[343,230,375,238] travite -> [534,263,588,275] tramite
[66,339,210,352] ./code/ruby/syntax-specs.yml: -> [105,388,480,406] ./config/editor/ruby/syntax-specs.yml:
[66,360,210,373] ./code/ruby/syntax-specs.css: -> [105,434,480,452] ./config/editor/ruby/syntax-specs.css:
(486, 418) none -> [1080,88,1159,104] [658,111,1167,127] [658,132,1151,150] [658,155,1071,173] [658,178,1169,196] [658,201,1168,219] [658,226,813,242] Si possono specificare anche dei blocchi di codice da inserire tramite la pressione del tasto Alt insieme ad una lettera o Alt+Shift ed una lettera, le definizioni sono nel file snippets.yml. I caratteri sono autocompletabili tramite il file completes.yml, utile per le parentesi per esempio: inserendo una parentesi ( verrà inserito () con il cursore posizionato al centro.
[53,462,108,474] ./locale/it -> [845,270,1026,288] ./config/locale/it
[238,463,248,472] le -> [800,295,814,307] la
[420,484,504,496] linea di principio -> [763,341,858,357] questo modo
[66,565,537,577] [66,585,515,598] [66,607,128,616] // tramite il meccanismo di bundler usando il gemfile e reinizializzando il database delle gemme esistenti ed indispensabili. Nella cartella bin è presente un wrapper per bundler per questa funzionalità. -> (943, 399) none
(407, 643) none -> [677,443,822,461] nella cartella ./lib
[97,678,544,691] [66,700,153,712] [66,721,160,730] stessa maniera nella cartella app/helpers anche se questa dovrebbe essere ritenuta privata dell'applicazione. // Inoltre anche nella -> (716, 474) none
==*==
**WHAT YOU SHOULD DO**
Print every entry from the material exactly.

**YOUR SOLUTION**
[343,230,375,238] travite -> [534,263,588,275] tramite
[66,339,210,352] ./code/ruby/syntax-specs.yml: -> [105,388,480,406] ./config/editor/ruby/syntax-specs.yml:
[66,360,210,373] ./code/ruby/syntax-specs.css: -> [105,434,480,452] ./config/editor/ruby/syntax-specs.css:
(486, 418) none -> [1080,88,1159,104] [658,111,1167,127] [658,132,1151,150] [658,155,1071,173] [658,178,1169,196] [658,201,1168,219] [658,226,813,242] Si possono specificare anche dei blocchi di codice da inserire tramite la pressione del tasto Alt insieme ad una lettera o Alt+Shift ed una lettera, le definizioni sono nel file snippets.yml. I caratteri sono autocompletabili tramite il file completes.yml, utile per le parentesi per esempio: inserendo una parentesi ( verrà inserito () con il cursore posizionato al centro.
[53,462,108,474] ./locale/it -> [845,270,1026,288] ./config/locale/it
[238,463,248,472] le -> [800,295,814,307] la
[420,484,504,496] linea di principio -> [763,341,858,357] questo modo
[66,565,537,577] [66,585,515,598] [66,607,128,616] // tramite il meccanismo di bundler usando il gemfile e reinizializzando il database delle gemme esistenti ed indispensabili. Nella cartella bin è presente un wrapper per bundler per questa funzionalità. -> (943, 399) none
(407, 643) none -> [677,443,822,461] nella cartella ./lib
[97,678,544,691] [66,700,153,712] [66,721,160,730] stessa maniera nella cartella app/helpers anche se questa dovrebbe essere ritenuta privata dell'applicazione. // Inoltre anche nella -> (716, 474) none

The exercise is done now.